Your goal =
Determine how many lines in the listing below contain "decoration", then give only that number.

════════

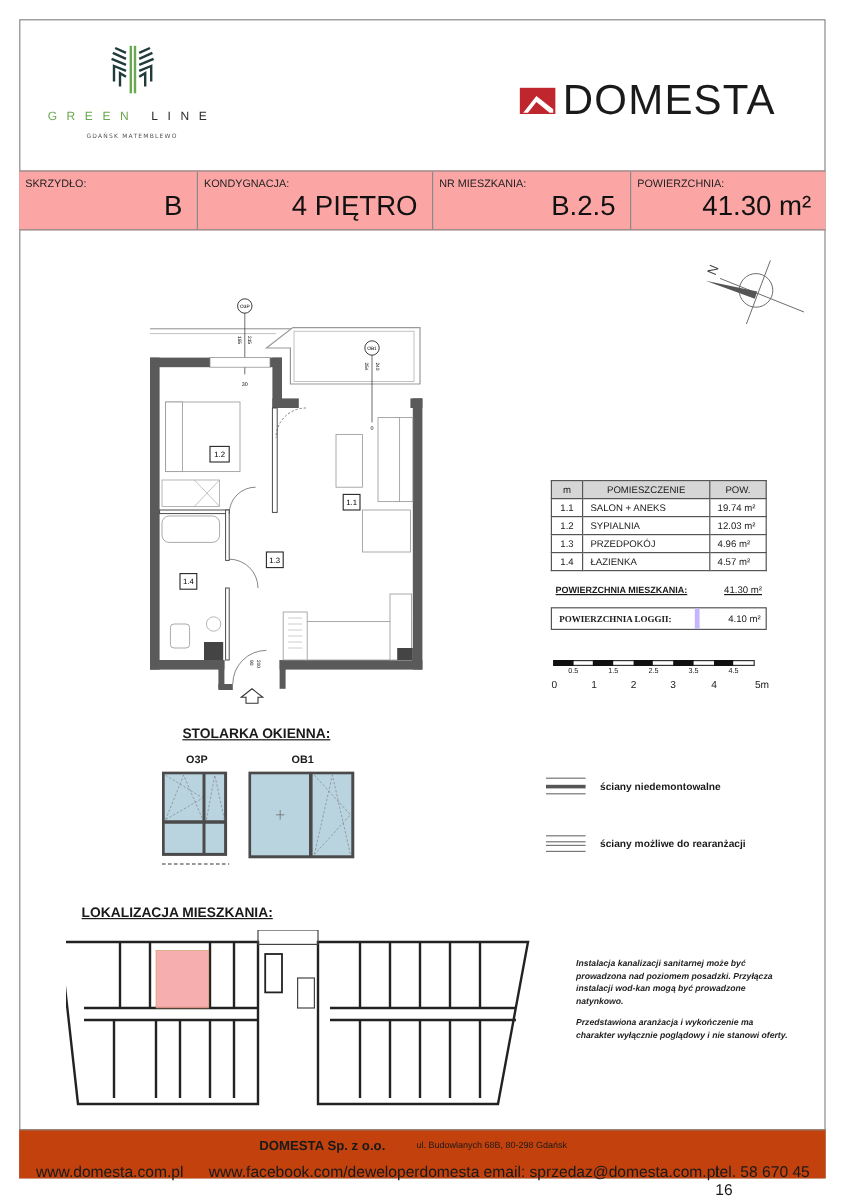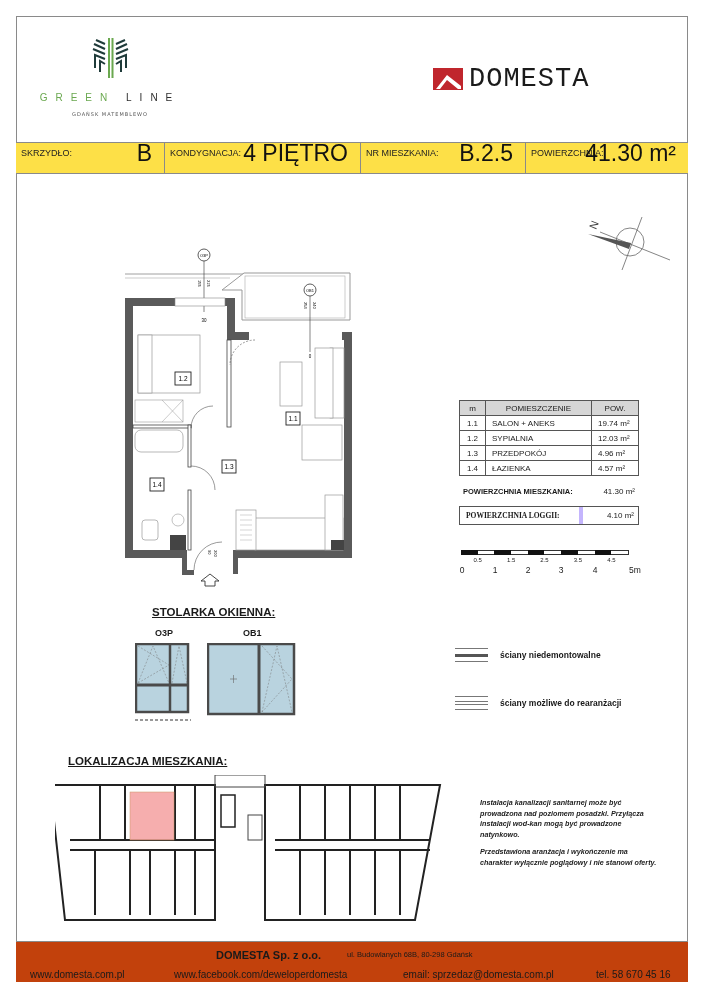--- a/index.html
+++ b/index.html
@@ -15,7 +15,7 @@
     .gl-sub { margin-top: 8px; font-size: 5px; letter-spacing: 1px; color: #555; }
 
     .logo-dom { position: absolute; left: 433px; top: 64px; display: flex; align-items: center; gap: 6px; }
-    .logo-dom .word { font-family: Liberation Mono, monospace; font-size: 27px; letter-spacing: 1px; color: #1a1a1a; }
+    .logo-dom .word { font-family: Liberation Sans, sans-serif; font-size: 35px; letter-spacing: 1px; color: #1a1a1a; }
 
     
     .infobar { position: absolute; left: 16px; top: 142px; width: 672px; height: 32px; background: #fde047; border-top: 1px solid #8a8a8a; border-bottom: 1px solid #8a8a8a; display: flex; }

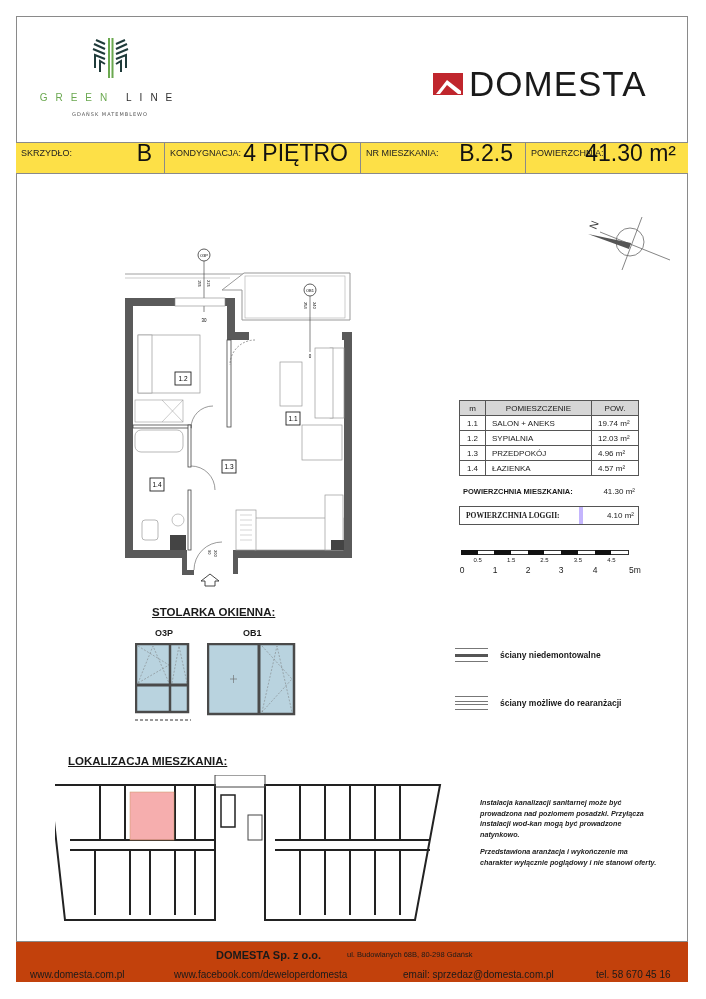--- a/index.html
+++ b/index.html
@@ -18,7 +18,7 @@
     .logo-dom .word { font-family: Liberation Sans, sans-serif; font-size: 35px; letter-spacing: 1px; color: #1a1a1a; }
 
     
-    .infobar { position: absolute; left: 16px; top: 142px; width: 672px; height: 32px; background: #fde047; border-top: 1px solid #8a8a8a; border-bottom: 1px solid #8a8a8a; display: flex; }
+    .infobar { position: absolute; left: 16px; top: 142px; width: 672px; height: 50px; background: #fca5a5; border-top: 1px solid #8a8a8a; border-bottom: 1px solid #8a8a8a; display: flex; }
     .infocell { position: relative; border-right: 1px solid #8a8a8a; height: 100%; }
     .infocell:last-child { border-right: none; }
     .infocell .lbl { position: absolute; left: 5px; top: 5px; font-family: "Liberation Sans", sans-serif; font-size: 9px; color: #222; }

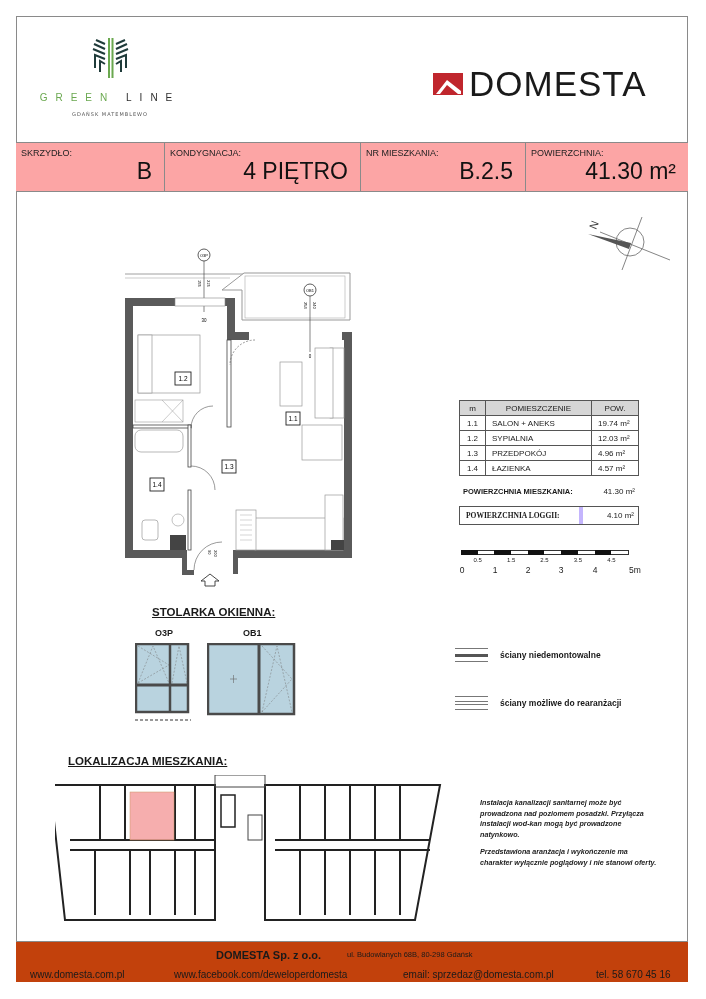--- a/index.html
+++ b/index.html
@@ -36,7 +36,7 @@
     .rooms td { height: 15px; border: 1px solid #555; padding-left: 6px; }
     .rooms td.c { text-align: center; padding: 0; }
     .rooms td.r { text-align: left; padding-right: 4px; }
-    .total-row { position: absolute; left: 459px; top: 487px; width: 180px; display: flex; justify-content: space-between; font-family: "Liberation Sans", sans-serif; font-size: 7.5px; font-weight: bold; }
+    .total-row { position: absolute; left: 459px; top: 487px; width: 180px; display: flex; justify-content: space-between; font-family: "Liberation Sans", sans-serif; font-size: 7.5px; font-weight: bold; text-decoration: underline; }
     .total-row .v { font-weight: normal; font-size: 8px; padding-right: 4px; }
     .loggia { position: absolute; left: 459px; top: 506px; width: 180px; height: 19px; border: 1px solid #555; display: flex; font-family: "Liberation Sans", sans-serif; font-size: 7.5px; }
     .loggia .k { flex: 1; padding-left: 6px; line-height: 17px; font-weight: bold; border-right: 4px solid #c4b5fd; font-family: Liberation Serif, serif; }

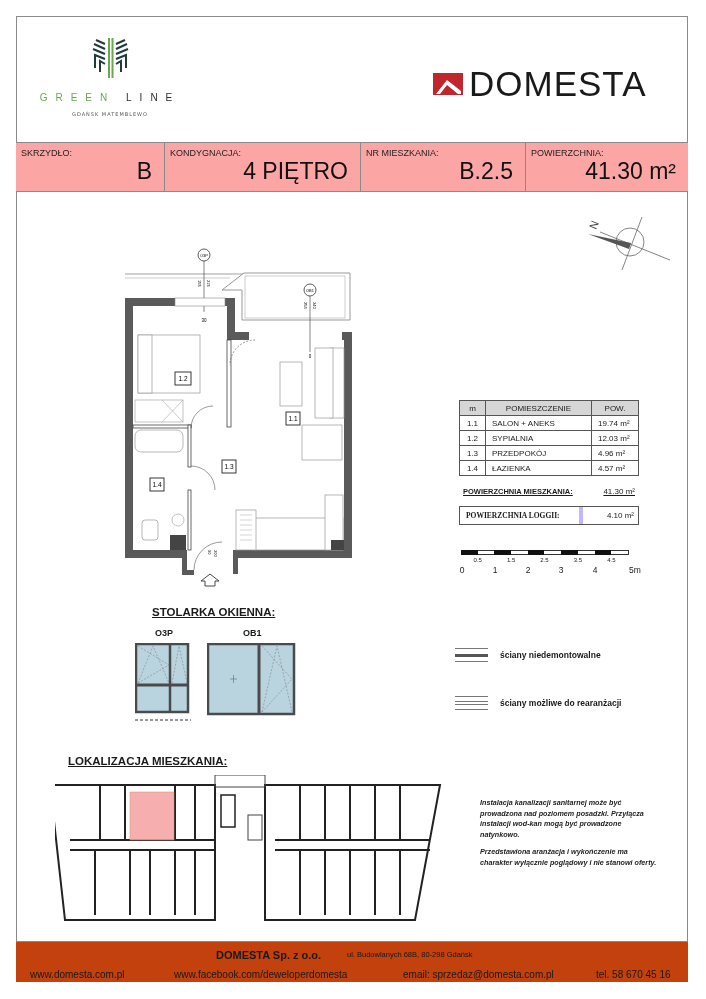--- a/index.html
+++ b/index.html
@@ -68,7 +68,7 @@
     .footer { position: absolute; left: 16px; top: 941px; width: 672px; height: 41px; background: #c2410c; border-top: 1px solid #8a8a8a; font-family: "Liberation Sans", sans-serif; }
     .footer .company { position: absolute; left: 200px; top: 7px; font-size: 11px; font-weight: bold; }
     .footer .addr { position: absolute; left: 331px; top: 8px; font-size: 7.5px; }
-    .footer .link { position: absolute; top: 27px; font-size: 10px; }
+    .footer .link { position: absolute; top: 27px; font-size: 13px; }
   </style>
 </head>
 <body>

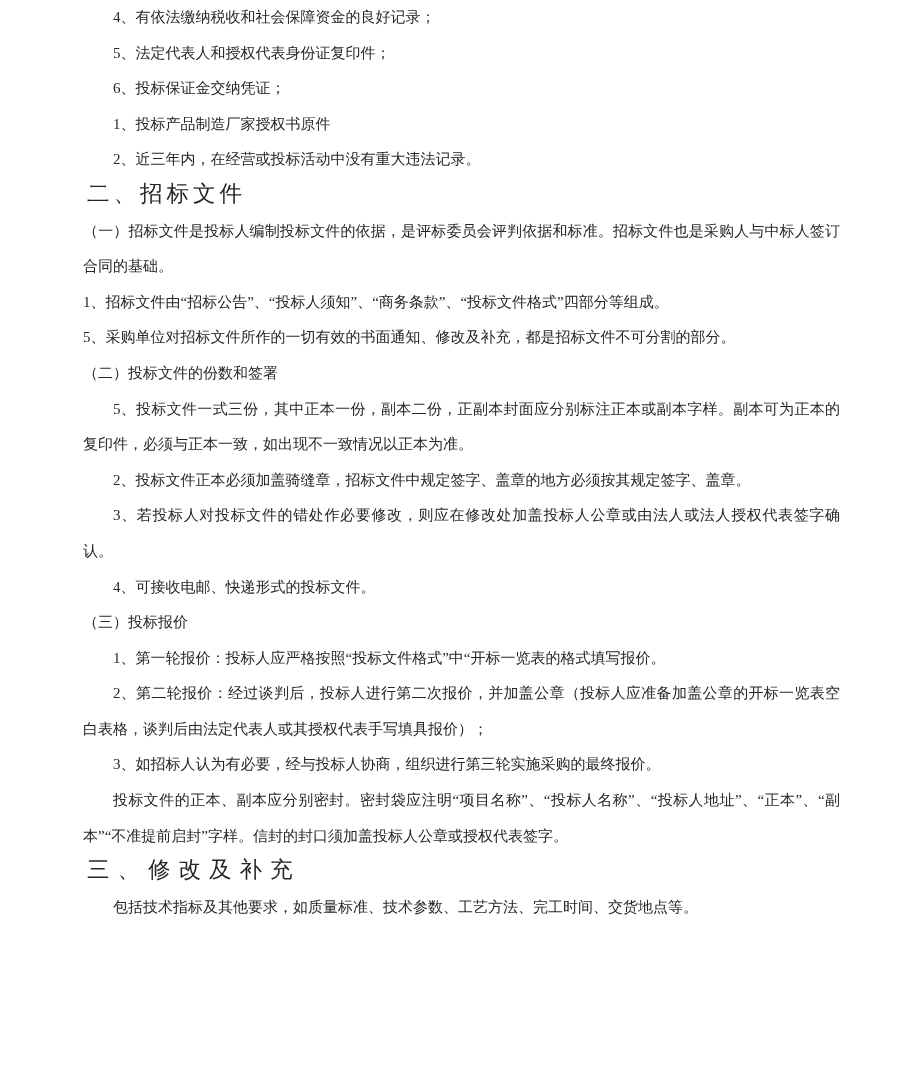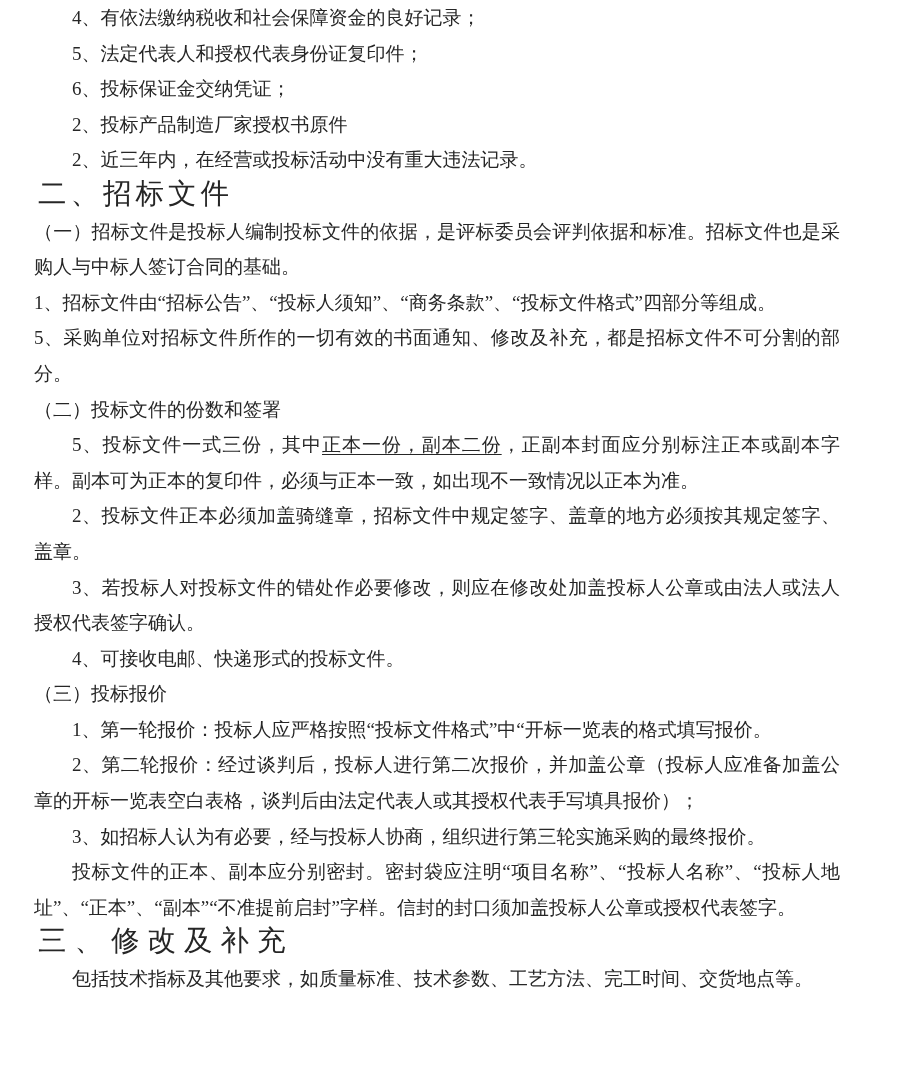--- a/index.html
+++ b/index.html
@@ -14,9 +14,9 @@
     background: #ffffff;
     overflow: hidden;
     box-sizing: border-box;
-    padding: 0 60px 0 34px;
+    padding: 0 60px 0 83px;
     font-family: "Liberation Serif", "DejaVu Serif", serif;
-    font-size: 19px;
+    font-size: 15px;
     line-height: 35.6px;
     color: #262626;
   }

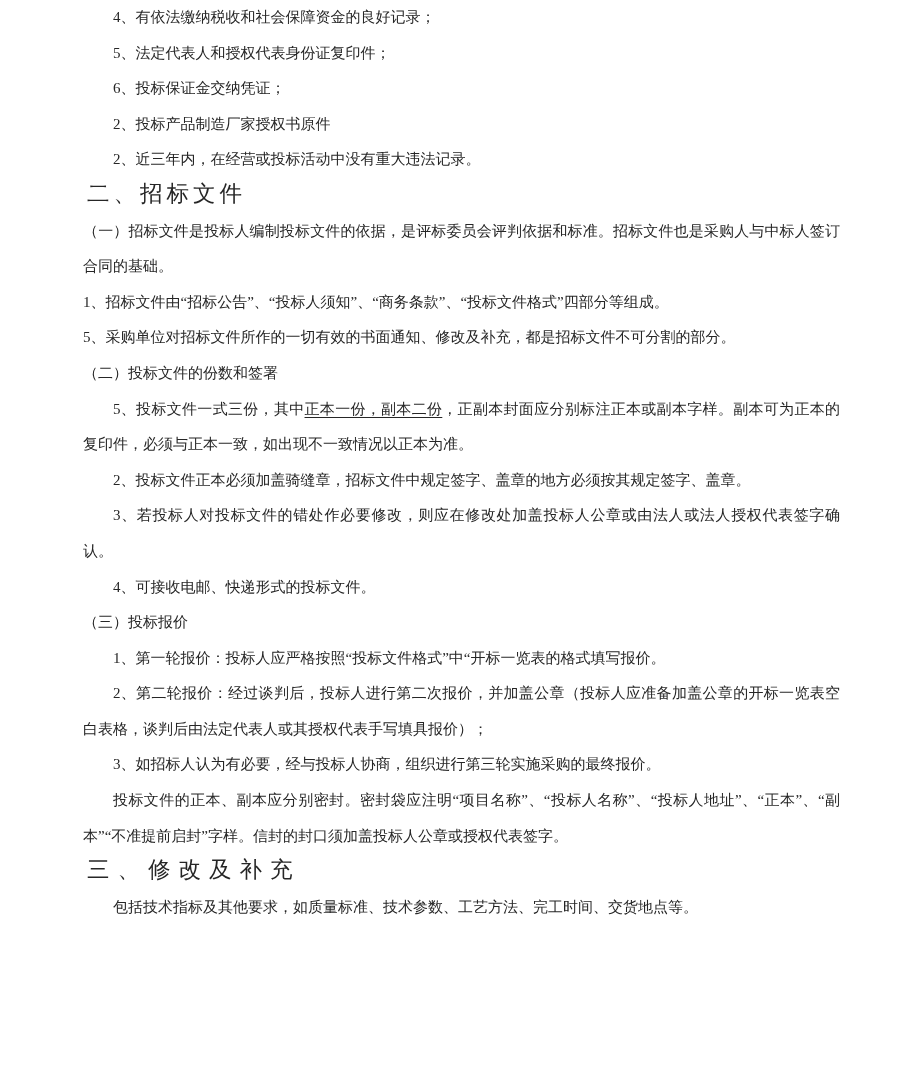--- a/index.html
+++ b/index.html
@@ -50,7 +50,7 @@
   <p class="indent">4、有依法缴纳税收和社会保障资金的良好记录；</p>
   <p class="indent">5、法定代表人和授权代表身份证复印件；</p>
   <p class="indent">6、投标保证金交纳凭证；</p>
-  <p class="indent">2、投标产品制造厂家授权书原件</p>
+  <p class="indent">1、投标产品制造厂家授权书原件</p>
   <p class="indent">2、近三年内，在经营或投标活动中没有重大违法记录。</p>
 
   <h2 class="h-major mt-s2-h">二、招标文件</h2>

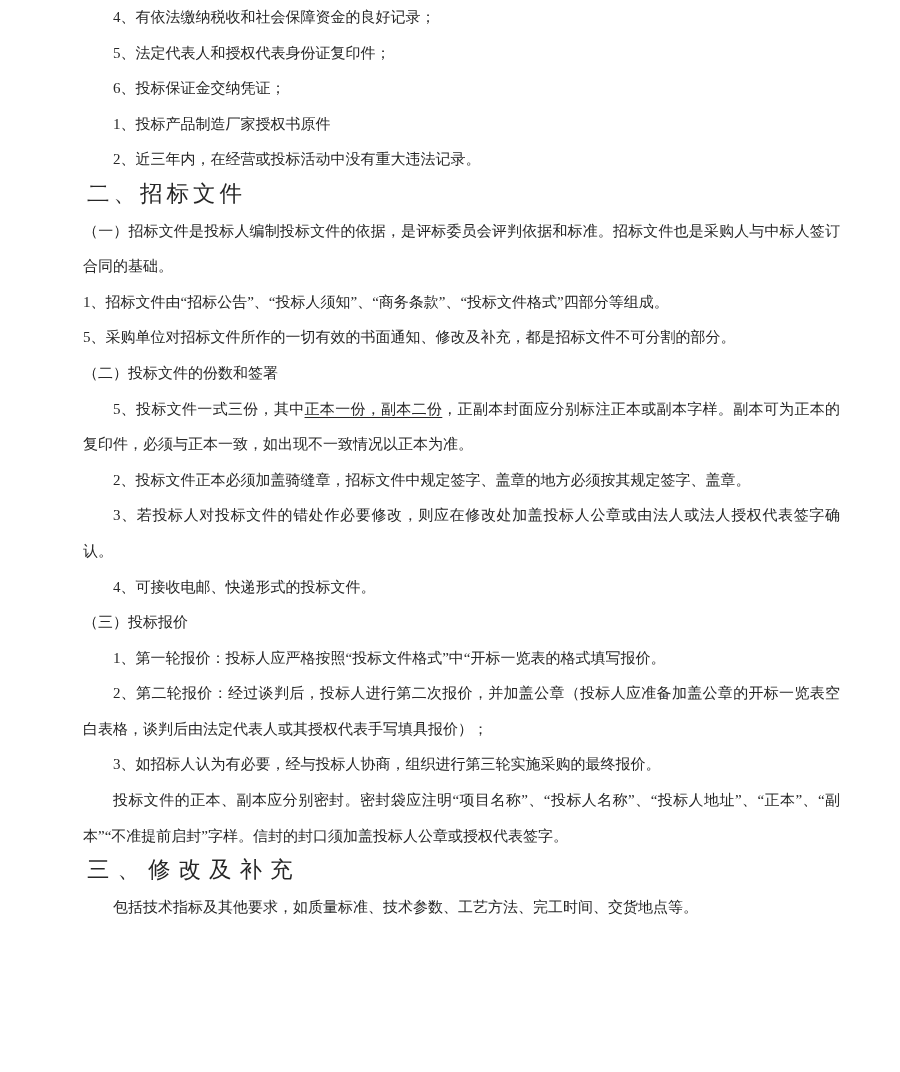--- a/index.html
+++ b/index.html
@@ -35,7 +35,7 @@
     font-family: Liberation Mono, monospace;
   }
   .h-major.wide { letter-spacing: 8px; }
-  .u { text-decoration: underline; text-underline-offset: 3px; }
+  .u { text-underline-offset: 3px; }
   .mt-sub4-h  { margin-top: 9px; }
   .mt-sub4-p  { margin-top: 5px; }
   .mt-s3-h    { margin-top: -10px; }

════════

Result =
2